I posted this question to this website yesterday, but i thought i would share it with the entire forum if anyone can shed some light on what seems to be a fairly widespread problem...



We are working in a Windows 2003 server mixed environment with about 15 Windows XP machines and 5 or 6 OS X panther machines, and experiencing several problems with the macintoshes.


The problem is with this "._" file locking issue. Mac users cannot rename directories etc. and the PC users cannot rename directories commonly accessed by mac users, everyone recieves the "File is in use and cannot be renamed" message. As the network admin, everytime anyone wants to rename anything or move a folder, i have to go into the domain controller where the files are being served (via SMB) and manually close the mac users' connections to the duplicate "._" files (which i assume are generated by file forking, or whatever that apple file sharing deal is). These files never seem to get closed automatically, much to the users dismay--and to my dismay-- as they have to come tell me everytime they want to move or rename anything, and then i have to drop connections and then tell them they can do what they were trying to do previously. sometimes the mac users will have up to 30 or 40 open connections, when they have no open files on their machines.

Additionally, i sometimes notice "[filename]:AFP_AfpInfo" corruption problems in the event viewer on the domain controller.

I was wondering if there is any resolution to this file locking problem, other than purchasing something like ExtremeZ-IP... or even if upgrading to Tiger would resolve these issues (i cant seem to find any information about the SMB updates in 10.4 or 10.4.1)

Any information would help greatly. Thank you!


----------



## JohnKoroberi (Jul 11, 2005)

no suggestions on this at all?


----------



## ElDiabloConCaca (Jul 11, 2005)

Have you tried having the Mac users connect via a different protocol -- instead of AFP, can you try having them connect via SMB to the shares -- or vice versa?

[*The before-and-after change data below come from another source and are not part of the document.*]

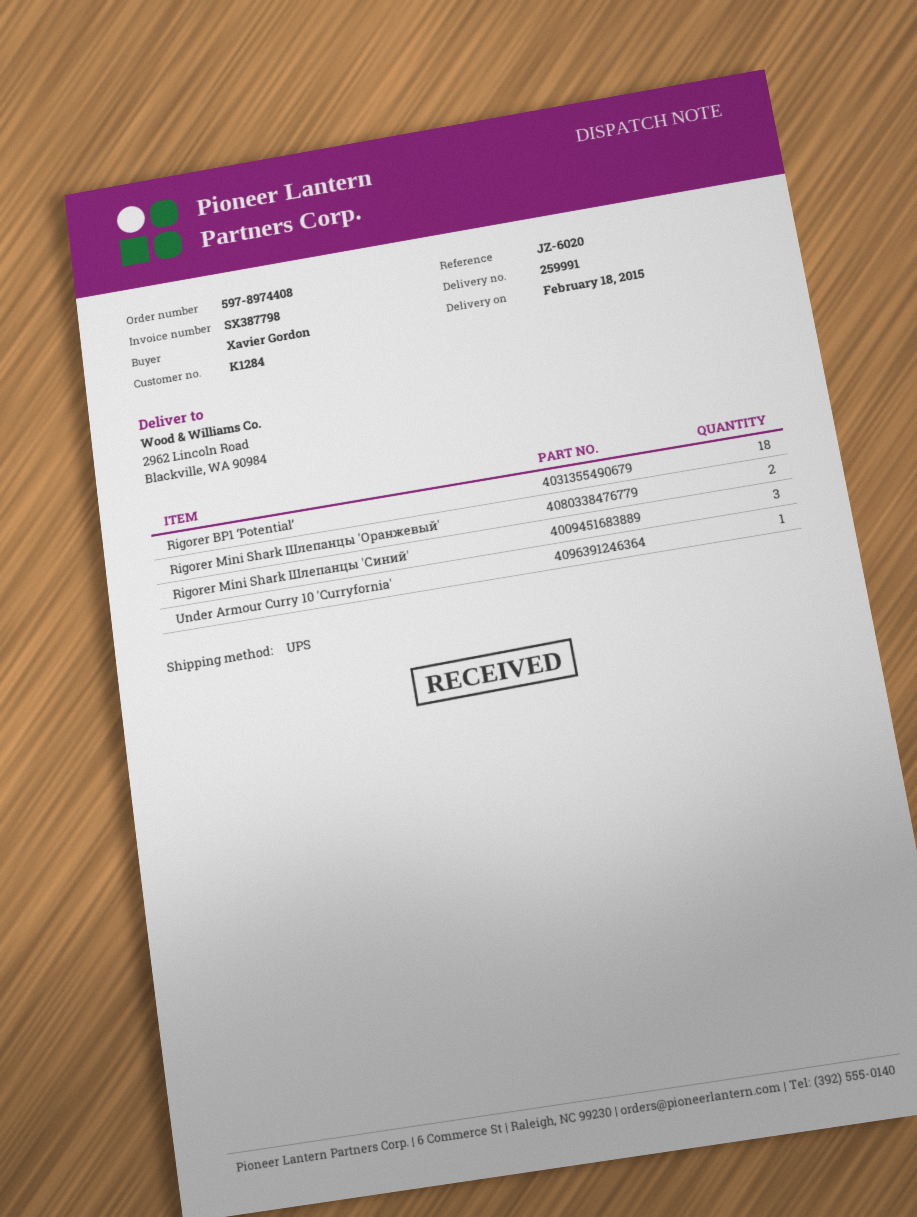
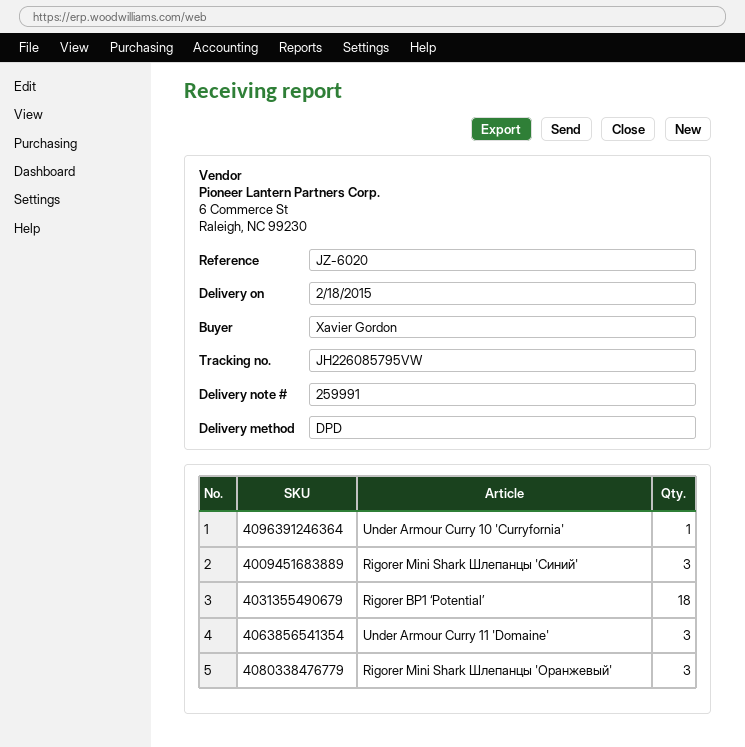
shipping method: UPS -> DPD
Rigorer Mini Shark Шлепанцы 'Оранжевый': 2 -> 3
Under Armour Curry 11 'Domaine': none -> 3

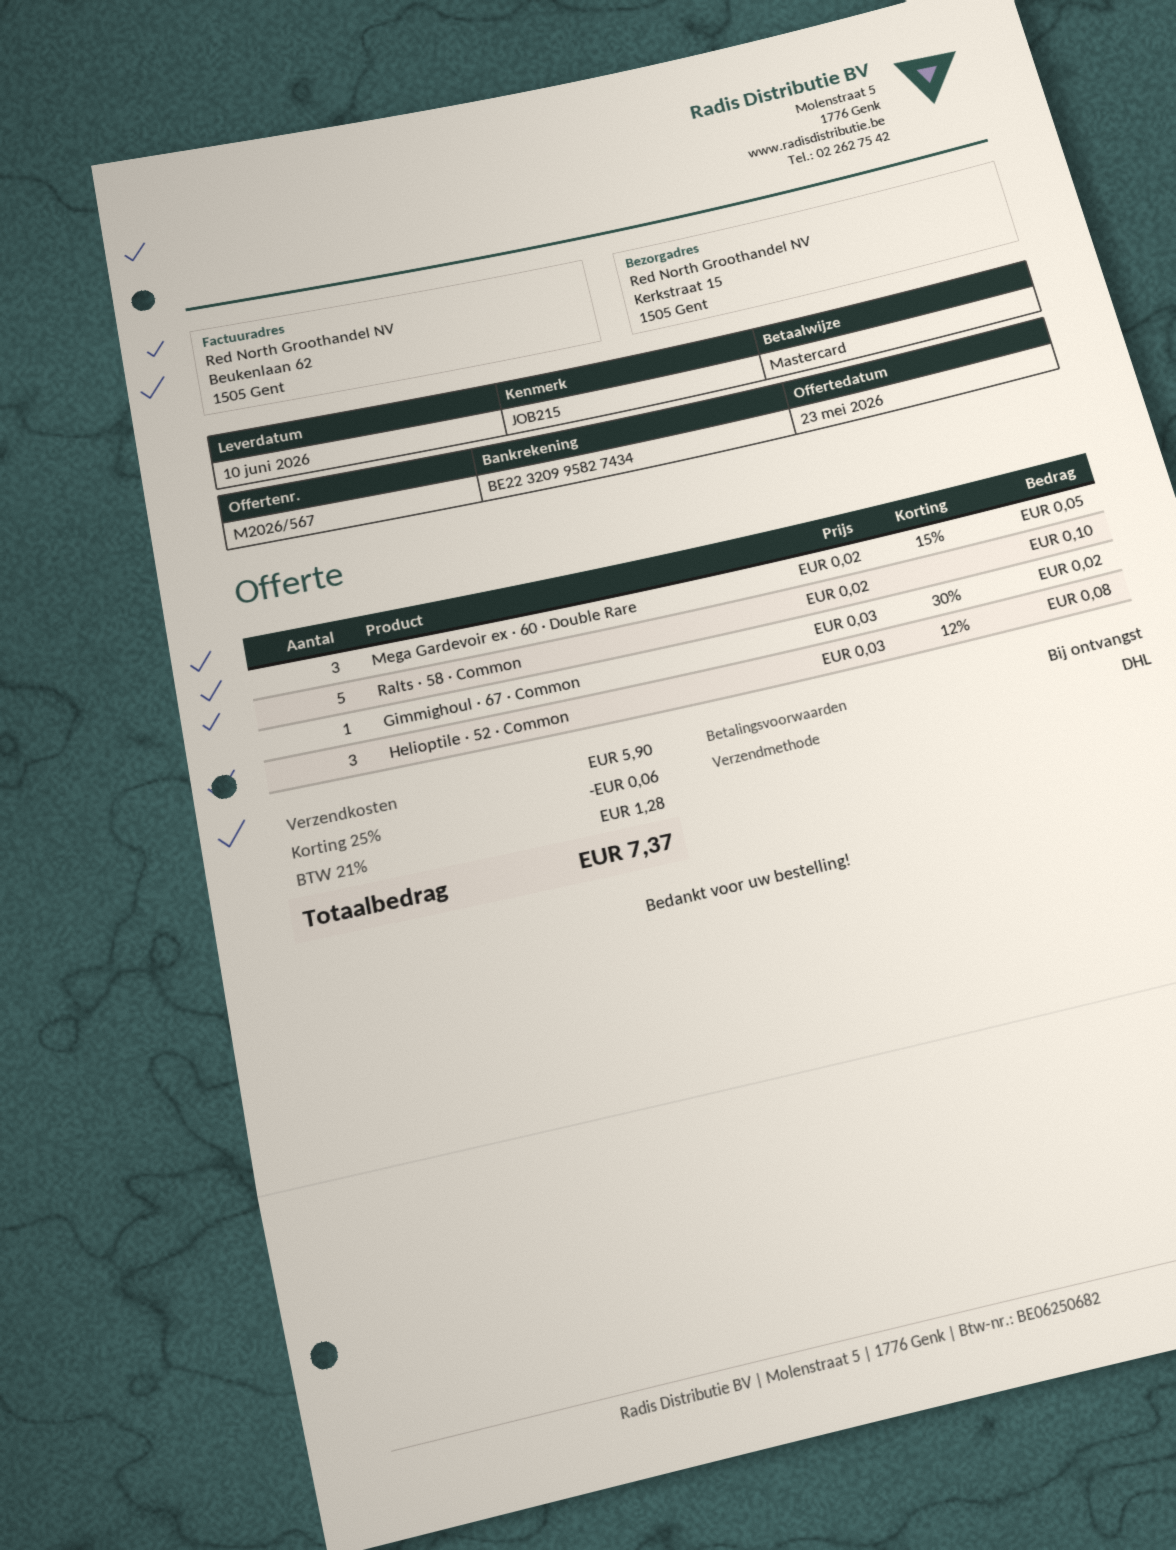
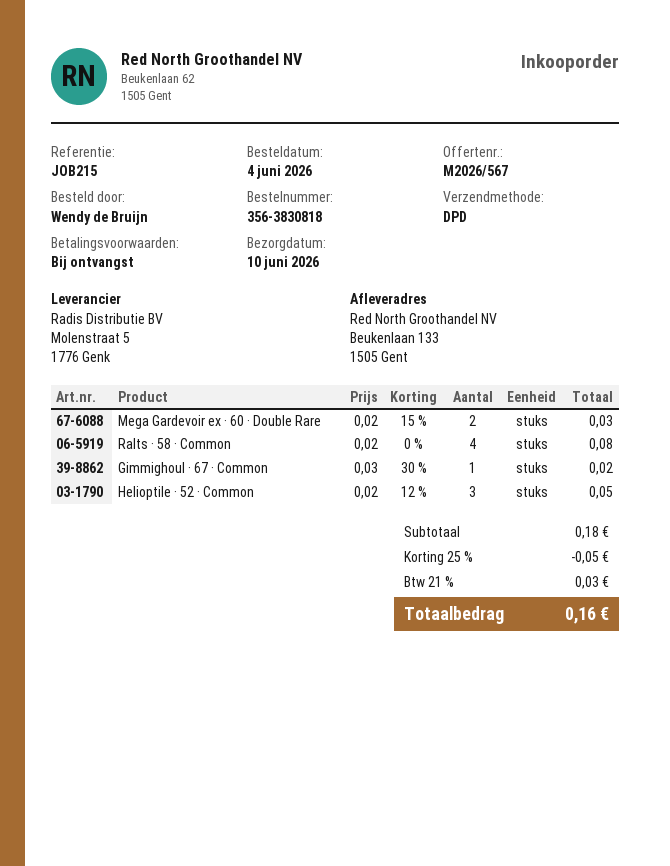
shipping method: DHL -> DPD
ship to: Kerkstraat 15, 1505 Gent -> Beukenlaan 133, 1505 Gent
Mega Gardevoir ex · 60 · Double Rare: 3 x 0.02 - 15% = 0.05 -> 2 x 0.02 - 15% = 0.03
Ralts · 58 · Common: 5 x 0.02 = 0.10 -> 4 x 0.02 = 0.08
Helioptile · 52 · Common: 3 x 0.03 - 12% = 0.08 -> 3 x 0.02 - 12% = 0.05
discount: 25% = 0.06 -> 25% = 0.05
shipping: 5.90 -> none
tax: 21% = 1.28 -> 21% = 0.03
total: 7.37 -> 0.16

Perhaps the file locking has something specific to do with the protocol... just a shot in the dark.


----------



## JohnKoroberi (Jul 12, 2005)

yes they were originally connected through afp, but that seemed to cause even more problems, as they were getting dropped off the server every 10 minutes or so... but i guess its worth another shot...


----------



## Sidewinder01 (Aug 3, 2010)

Try looking at the files/folders on your SMB Server. Check for a space at the end of the folder name or file names. This is a very common problem. There are two ways to fix this. Ask the original creator of said file or folder to rename it from their mac, or rename it yourself using 8.3 file/folder names using command prompt on the win server.

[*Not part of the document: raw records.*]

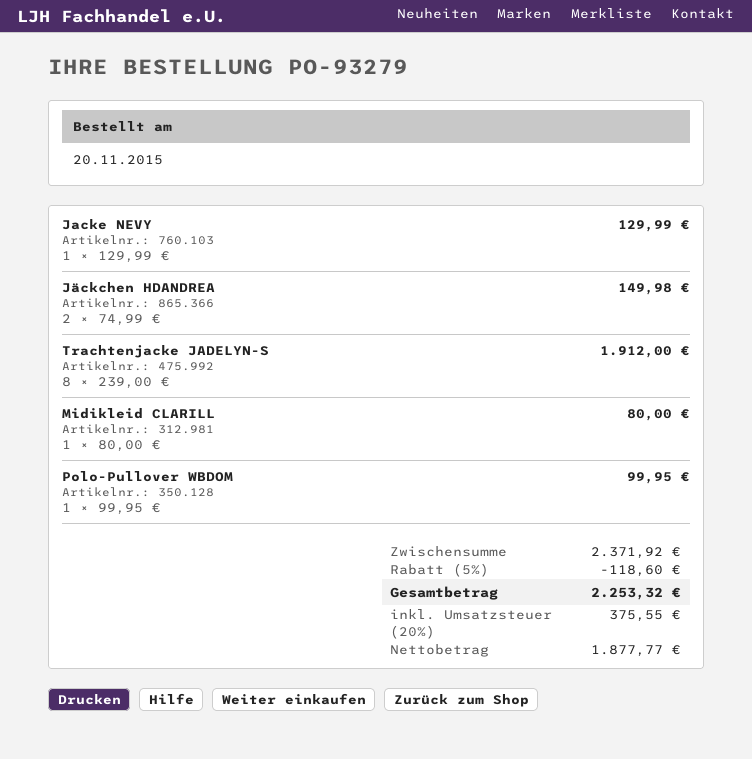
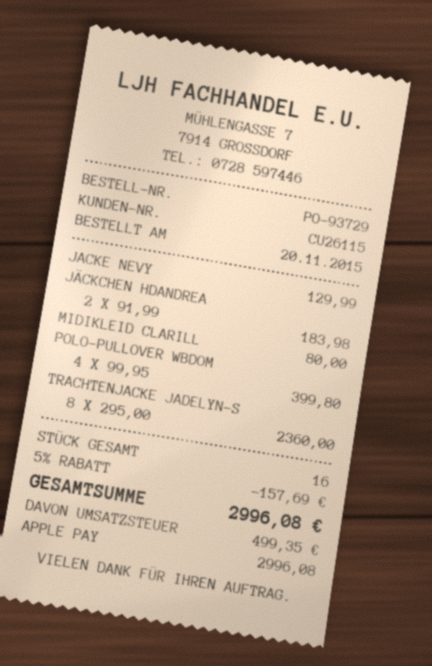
order number: PO-93279 -> PO-93729
Jäckchen HDANDREA: 2 x 74.99 = 149.98 -> 2 x 91.99 = 183.98
Trachtenjacke JADELYN-S: 8 x 239.00 = 1912.00 -> 8 x 295.00 = 2360.00
Polo-Pullover WBDOM: 1 x 99.95 = 99.95 -> 4 x 99.95 = 399.80
discount: 5% = 118.60 -> 5% = 157.69
tax: 375.55 -> 499.35
total: 2253.32 -> 2996.08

Simply just do a DIR /X /A  to see the short folder names, then use RMDIR /Q /S [drive:]path With Path being the 8.3  name, eg:

G:\DIR /X/A showed me G:\OLDIT~1

RMDIR /Q /S G:\OLDIT~1  (Or use Ren to rename)

Hope this helps


----------



## DeltaMac (Aug 3, 2010)

I hope the OP hasn't been waiting more than 5 years for an answer.


----------



## Sidewinder01 (Aug 3, 2010)

LOL, Missed that! It took me 3 years to figure it out


----------